Some people make the mistake of trying to bend the planks in a way that they don't want to go in order to keep them next to each other! If you are building a hull like the Anto then just lay the planks along the frames without forcing them and working down from deck level and up from the keel. Stick them together at the middle of the hull where there will usually be a good fit. You will get a lot of gaps at the ends but these can be largely filled with 'stealer' planks which are short lengths tapered to a point at one end and inserted into the gaps. They can be stuck to the frames where possible and to the adjacent planks. You will still have some cracks but these can be filled with suitable wood filler and the whole hull rubbed down flush. It doesn't matter what it looks like as it will all be painted over. You just need to get an even thickness of wood & filler over the frames, it doesn't much matter how you do this.
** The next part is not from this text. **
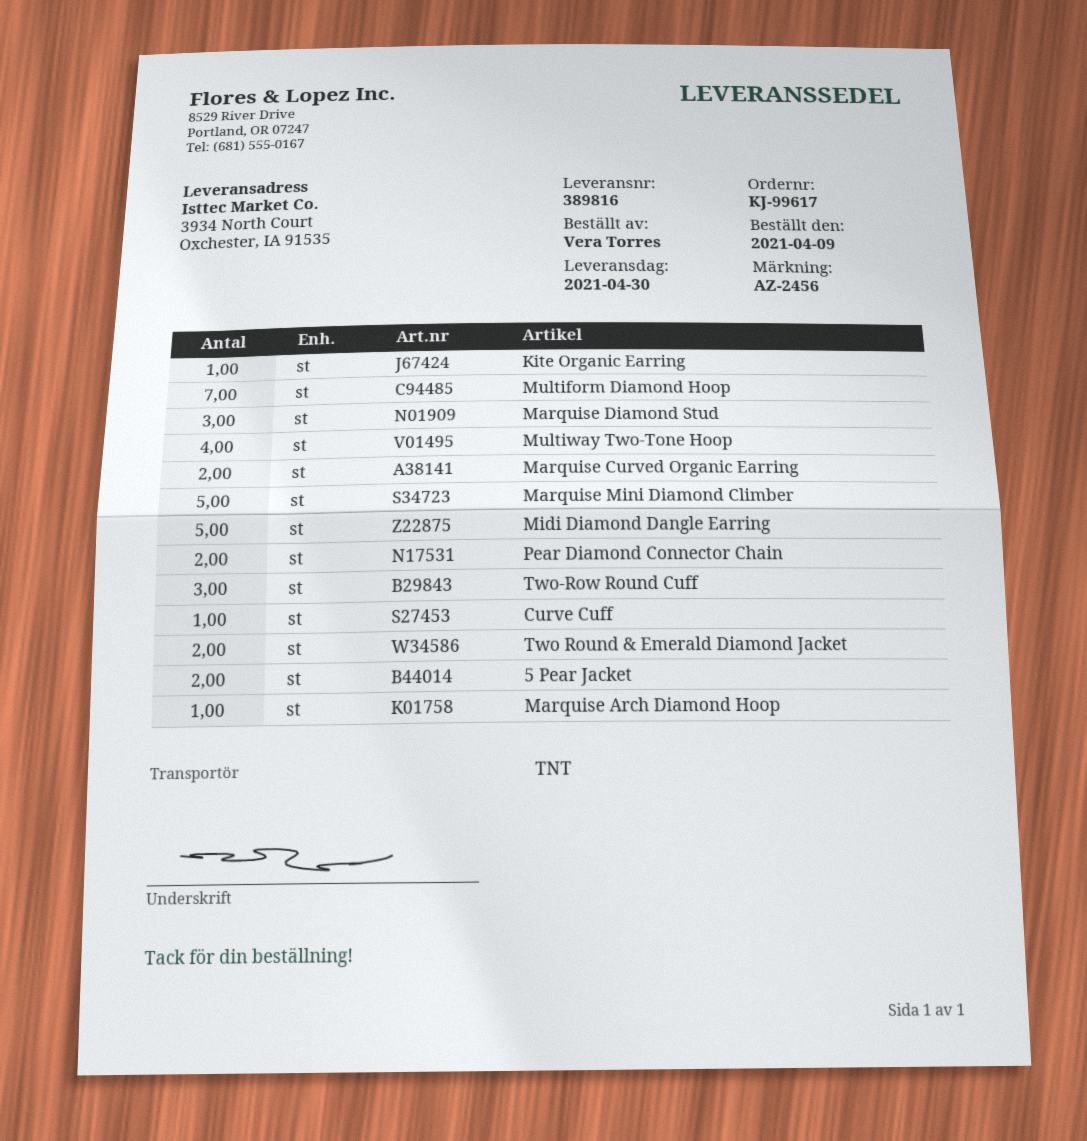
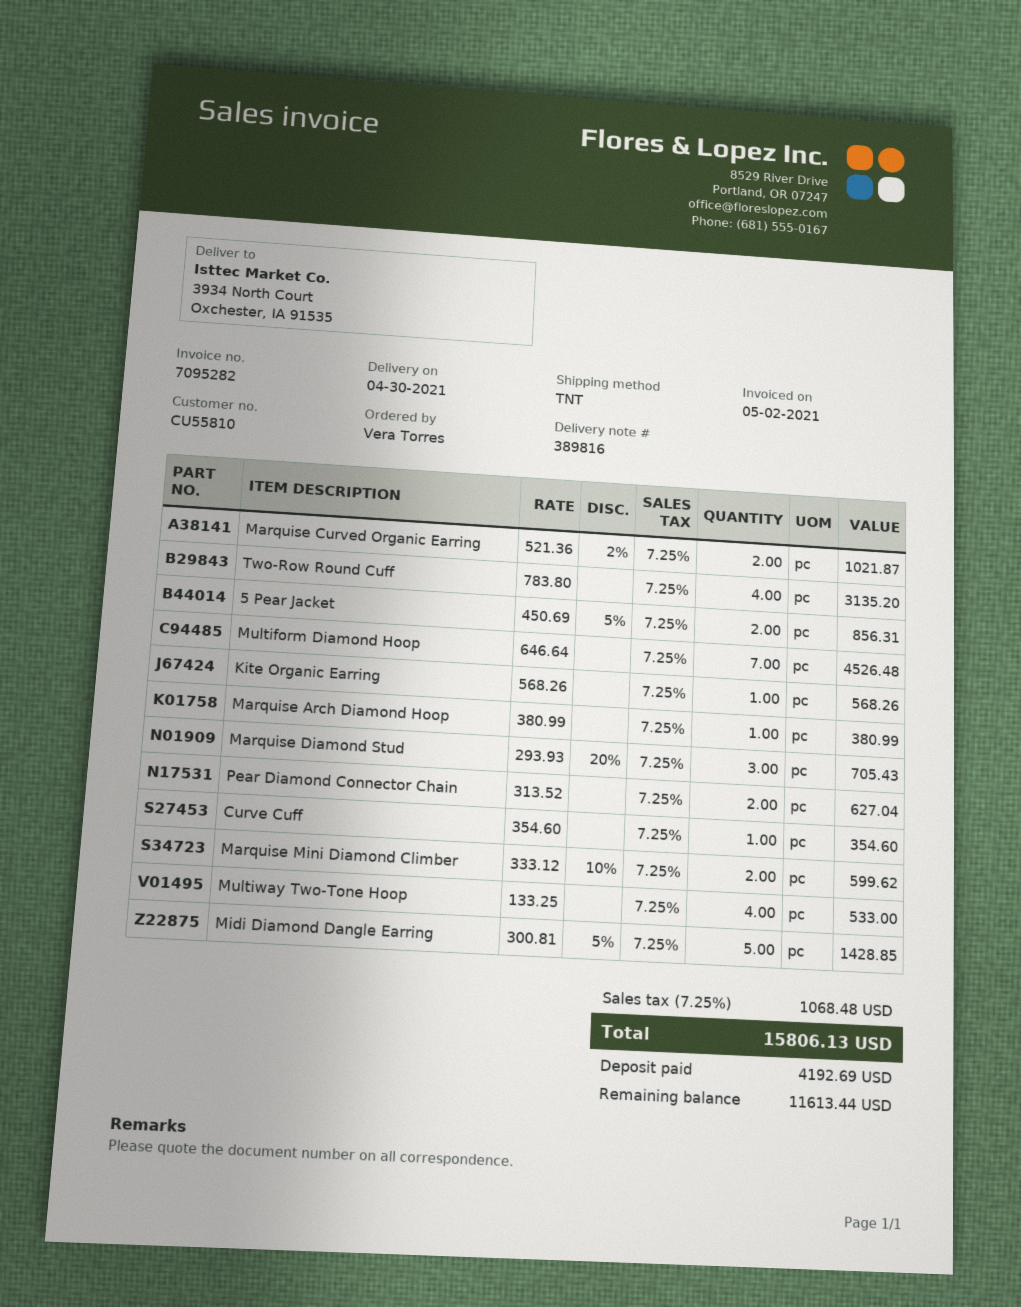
Marquise Mini Diamond Climber: 5 -> 2
Two-Row Round Cuff: 3 -> 4
Two Round & Emerald Diamond Jacket: 2 -> none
If it makes things easier to get a better gluing surface you can 'thicken' the frames with balsa sheet trimmed to match the frame shape.

As Phil says, if the curve (particularly at the stern), is too great to allow the planks to bend then insert balsa blocks between the frames and carve them to shape to match the frames but in this case you will need to add material to the edge of the frames to allow for the planking thickness on the rest of the hull.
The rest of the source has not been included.